▶ _WHAT NEEDS TO BE DONE_: Using the data beneath, show every line that includes the word "Immutable".

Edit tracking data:
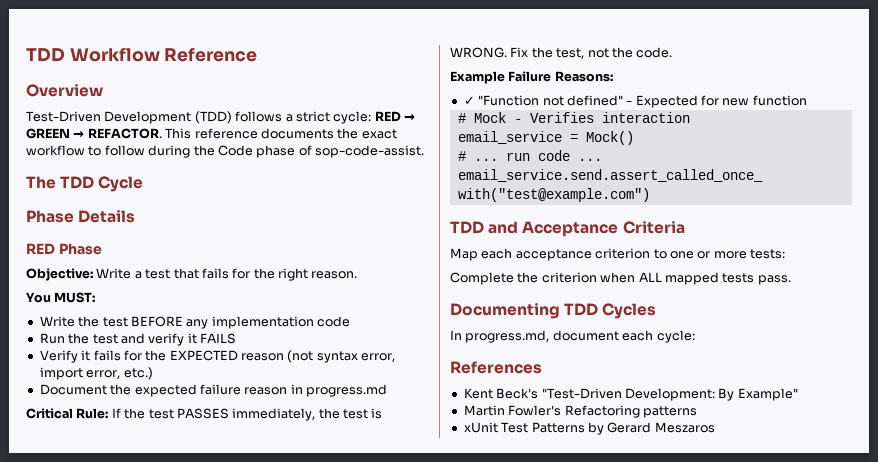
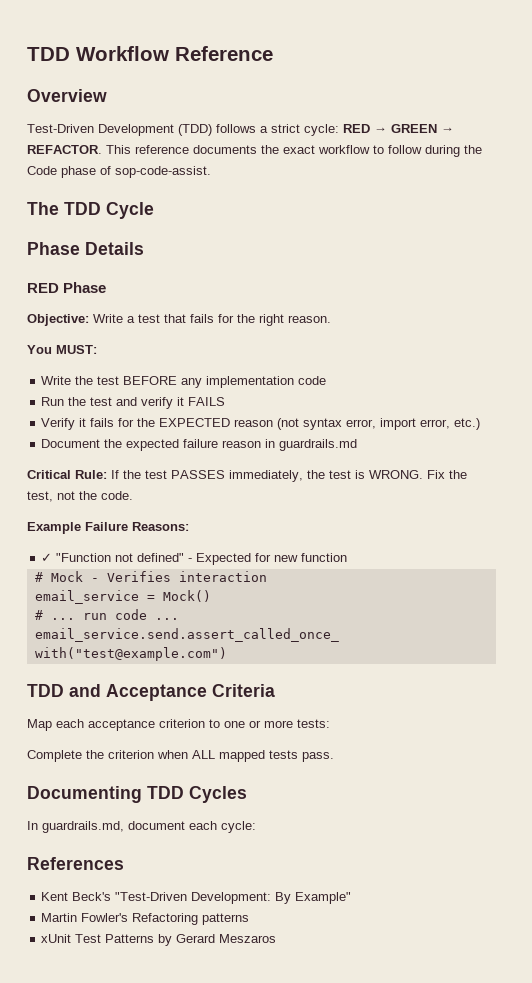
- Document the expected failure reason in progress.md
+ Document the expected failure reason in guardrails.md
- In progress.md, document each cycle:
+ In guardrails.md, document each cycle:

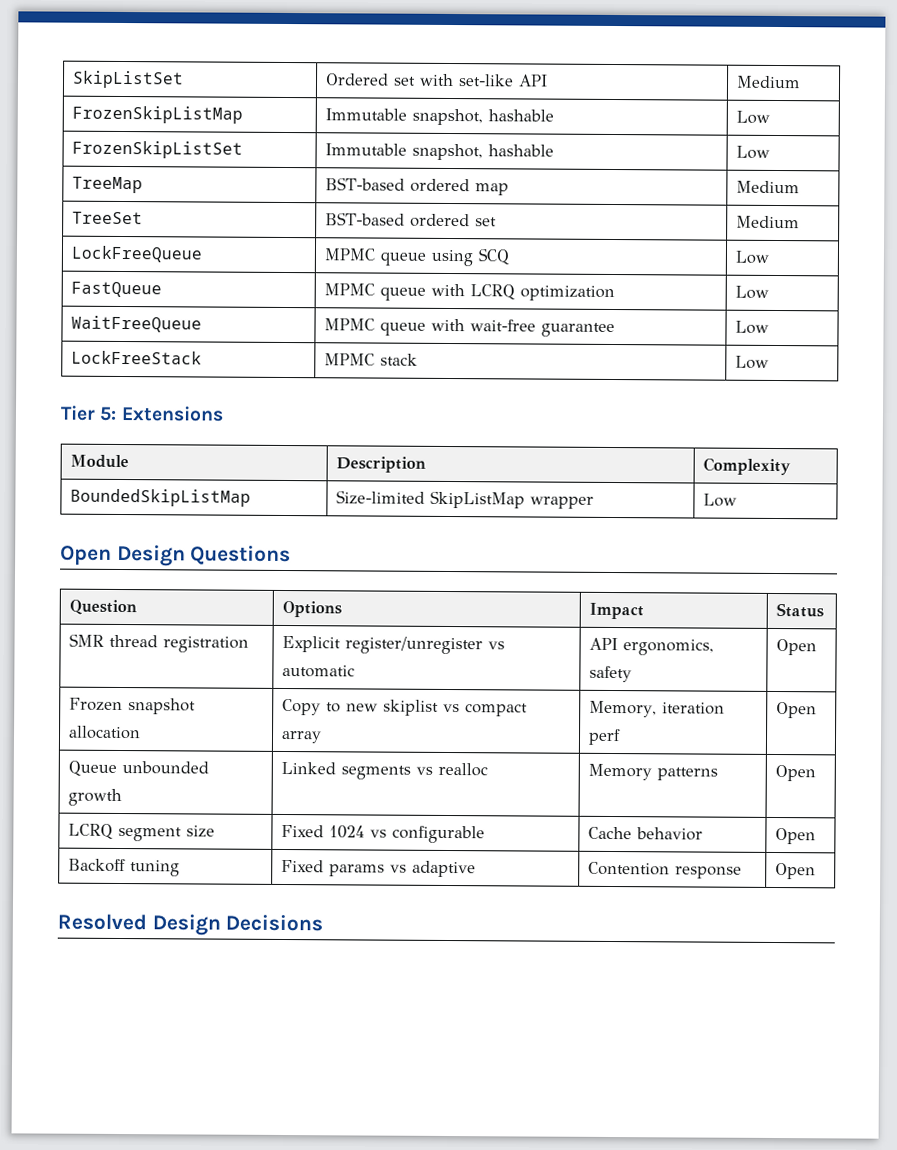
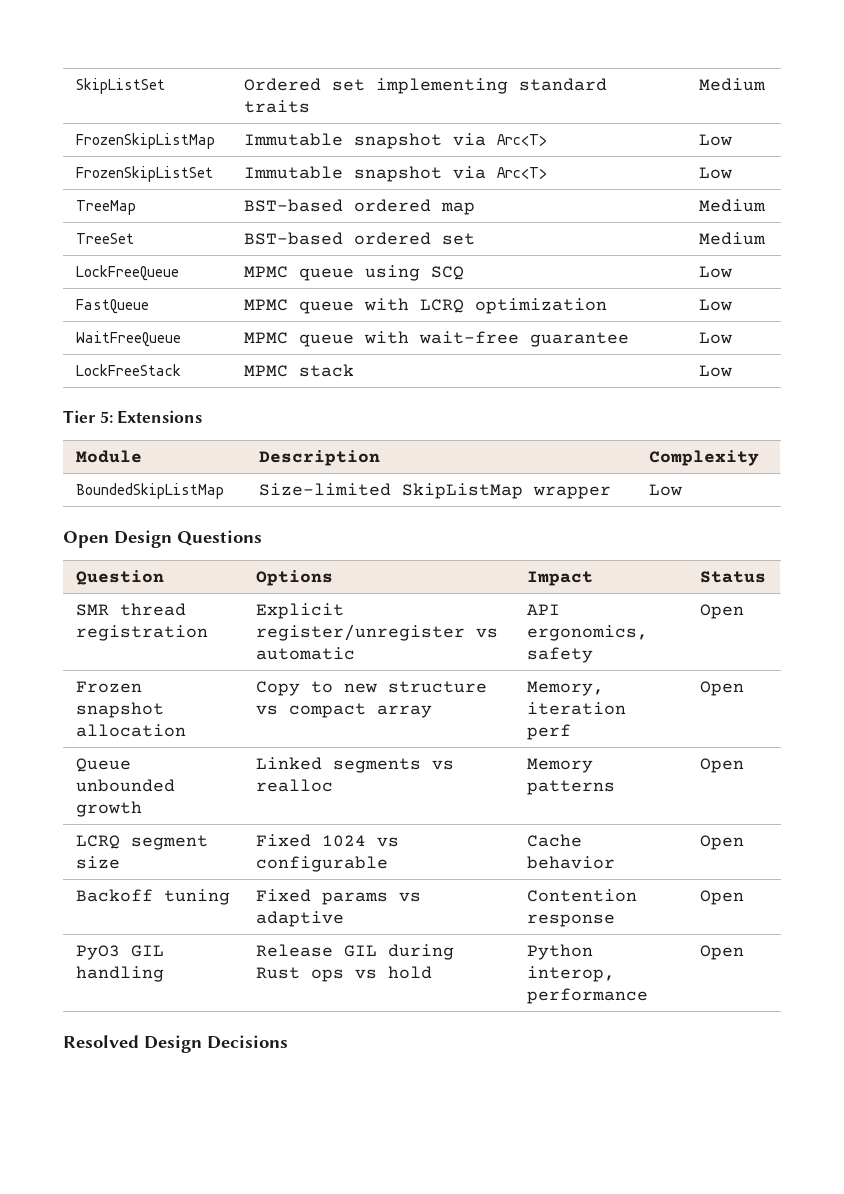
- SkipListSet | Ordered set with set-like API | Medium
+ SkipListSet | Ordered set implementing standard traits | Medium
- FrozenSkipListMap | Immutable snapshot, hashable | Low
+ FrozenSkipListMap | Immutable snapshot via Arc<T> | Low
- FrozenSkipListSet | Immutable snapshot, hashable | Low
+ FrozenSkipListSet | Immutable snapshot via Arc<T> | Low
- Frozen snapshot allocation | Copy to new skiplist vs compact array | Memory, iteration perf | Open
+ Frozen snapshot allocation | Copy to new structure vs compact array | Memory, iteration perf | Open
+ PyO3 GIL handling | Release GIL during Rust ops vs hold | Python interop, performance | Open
==
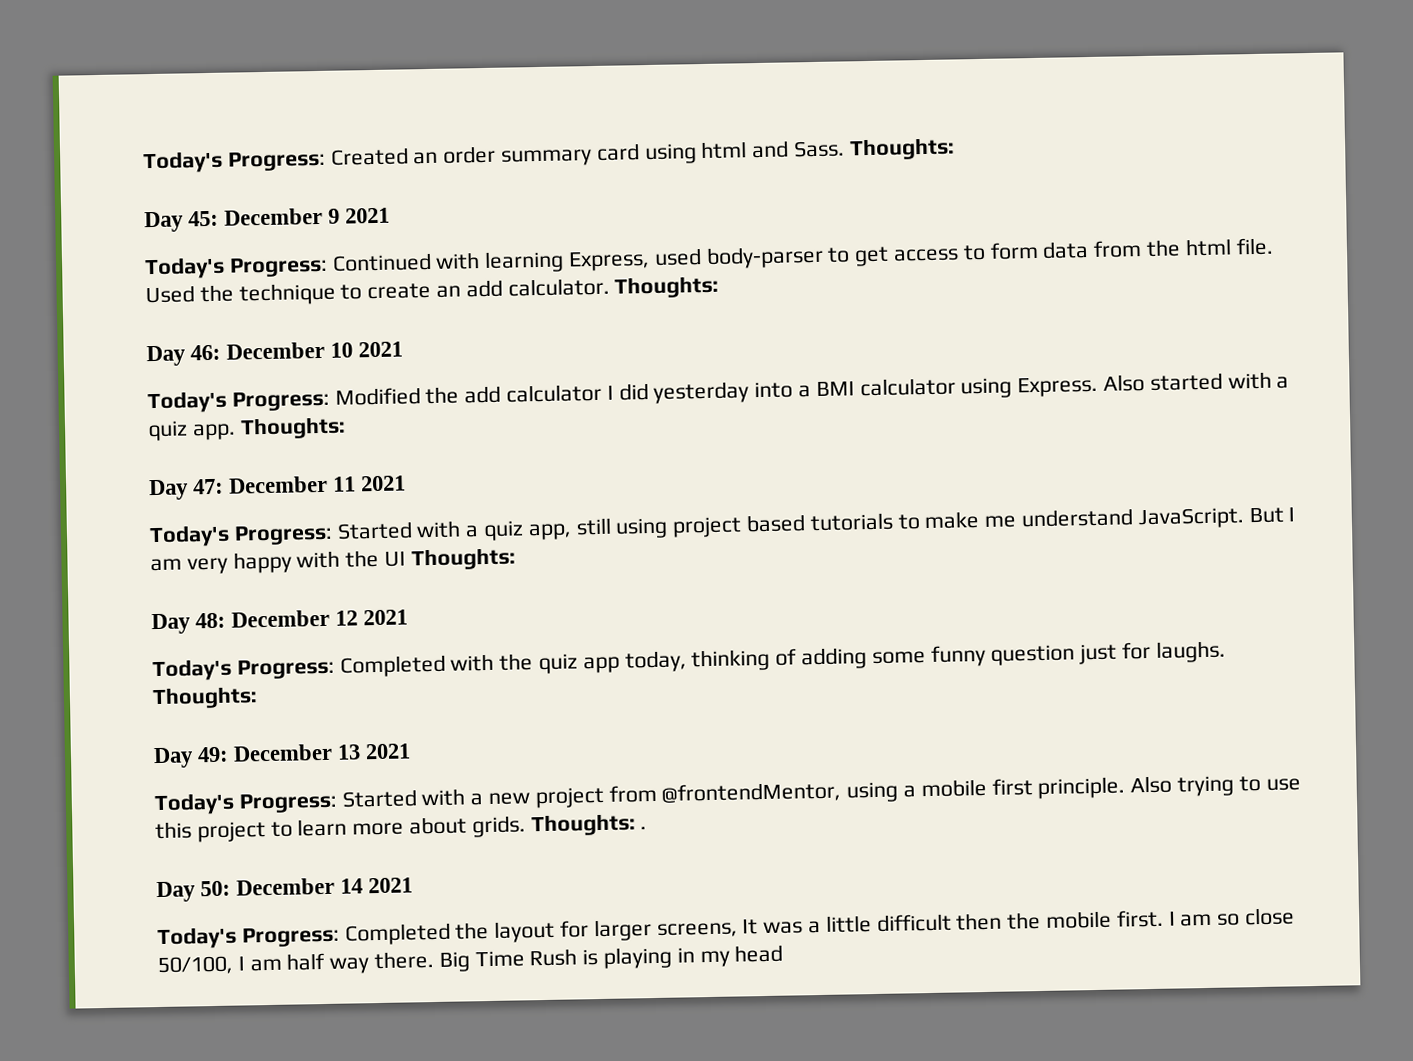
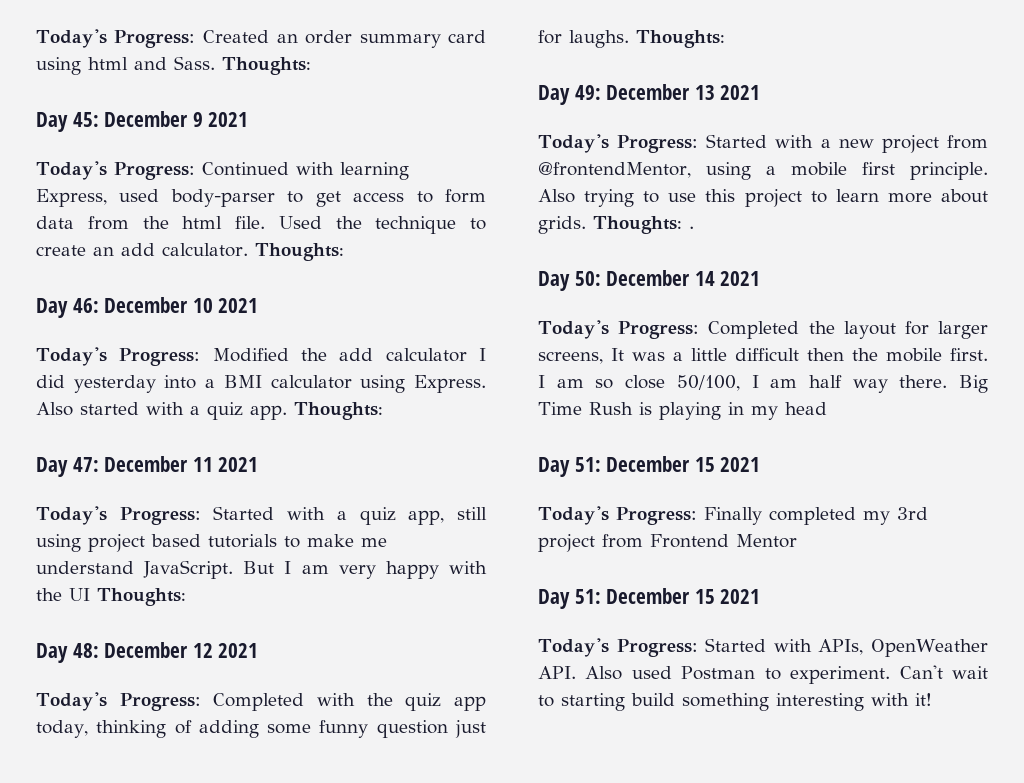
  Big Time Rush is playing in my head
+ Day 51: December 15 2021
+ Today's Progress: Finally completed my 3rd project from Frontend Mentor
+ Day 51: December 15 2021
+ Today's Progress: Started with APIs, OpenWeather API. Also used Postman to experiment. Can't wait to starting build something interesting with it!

▶ _FINISHED EXERCISE_:
- FrozenSkipListMap | Immutable snapshot, hashable | Low
+ FrozenSkipListMap | Immutable snapshot via Arc<T> | Low
- FrozenSkipListSet | Immutable snapshot, hashable | Low
+ FrozenSkipListSet | Immutable snapshot via Arc<T> | Low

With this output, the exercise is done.